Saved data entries
"""

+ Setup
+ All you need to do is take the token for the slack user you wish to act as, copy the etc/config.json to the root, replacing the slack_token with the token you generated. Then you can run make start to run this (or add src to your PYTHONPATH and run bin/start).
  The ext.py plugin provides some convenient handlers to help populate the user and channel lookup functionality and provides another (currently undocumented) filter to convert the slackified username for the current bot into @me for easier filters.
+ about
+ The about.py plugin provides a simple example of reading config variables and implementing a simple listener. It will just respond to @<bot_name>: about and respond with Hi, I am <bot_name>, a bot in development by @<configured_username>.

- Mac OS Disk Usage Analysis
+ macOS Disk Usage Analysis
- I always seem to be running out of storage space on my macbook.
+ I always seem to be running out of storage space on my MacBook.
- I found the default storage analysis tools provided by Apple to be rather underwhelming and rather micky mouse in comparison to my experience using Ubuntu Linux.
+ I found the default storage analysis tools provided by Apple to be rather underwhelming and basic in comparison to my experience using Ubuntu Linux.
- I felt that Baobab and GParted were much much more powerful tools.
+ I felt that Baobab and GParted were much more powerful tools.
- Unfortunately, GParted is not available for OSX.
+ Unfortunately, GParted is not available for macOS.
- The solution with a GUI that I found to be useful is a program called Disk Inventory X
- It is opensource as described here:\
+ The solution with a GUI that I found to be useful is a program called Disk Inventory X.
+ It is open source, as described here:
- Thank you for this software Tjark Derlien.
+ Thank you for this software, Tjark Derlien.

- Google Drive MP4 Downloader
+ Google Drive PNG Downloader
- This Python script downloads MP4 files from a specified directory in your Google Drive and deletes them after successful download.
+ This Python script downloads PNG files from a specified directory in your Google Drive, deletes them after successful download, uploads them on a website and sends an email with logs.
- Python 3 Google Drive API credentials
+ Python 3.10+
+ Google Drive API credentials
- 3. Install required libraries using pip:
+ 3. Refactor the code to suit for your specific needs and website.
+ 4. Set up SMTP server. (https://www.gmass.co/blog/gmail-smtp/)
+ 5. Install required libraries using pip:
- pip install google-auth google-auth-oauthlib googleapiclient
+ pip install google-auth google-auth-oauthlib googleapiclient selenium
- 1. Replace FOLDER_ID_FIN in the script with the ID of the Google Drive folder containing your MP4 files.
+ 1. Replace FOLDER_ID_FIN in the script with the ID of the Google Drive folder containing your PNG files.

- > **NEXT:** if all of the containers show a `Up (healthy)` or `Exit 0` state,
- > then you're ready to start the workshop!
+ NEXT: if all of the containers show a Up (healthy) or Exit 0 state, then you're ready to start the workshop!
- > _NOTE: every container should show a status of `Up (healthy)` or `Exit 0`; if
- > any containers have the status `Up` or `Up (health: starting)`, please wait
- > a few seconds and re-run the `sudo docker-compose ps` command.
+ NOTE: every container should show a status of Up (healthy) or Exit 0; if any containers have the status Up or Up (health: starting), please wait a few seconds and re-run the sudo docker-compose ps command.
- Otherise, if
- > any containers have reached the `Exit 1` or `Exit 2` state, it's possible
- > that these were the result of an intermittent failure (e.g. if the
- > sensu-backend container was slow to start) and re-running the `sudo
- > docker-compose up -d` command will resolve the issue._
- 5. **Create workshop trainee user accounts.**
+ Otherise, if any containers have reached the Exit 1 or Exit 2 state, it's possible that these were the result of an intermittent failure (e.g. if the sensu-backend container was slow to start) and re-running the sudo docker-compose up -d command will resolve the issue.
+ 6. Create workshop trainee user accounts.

"""

Copy each line containing the word "required" from the data.

- 3. Install required libraries using pip:
+ 5. Install required libraries using pip:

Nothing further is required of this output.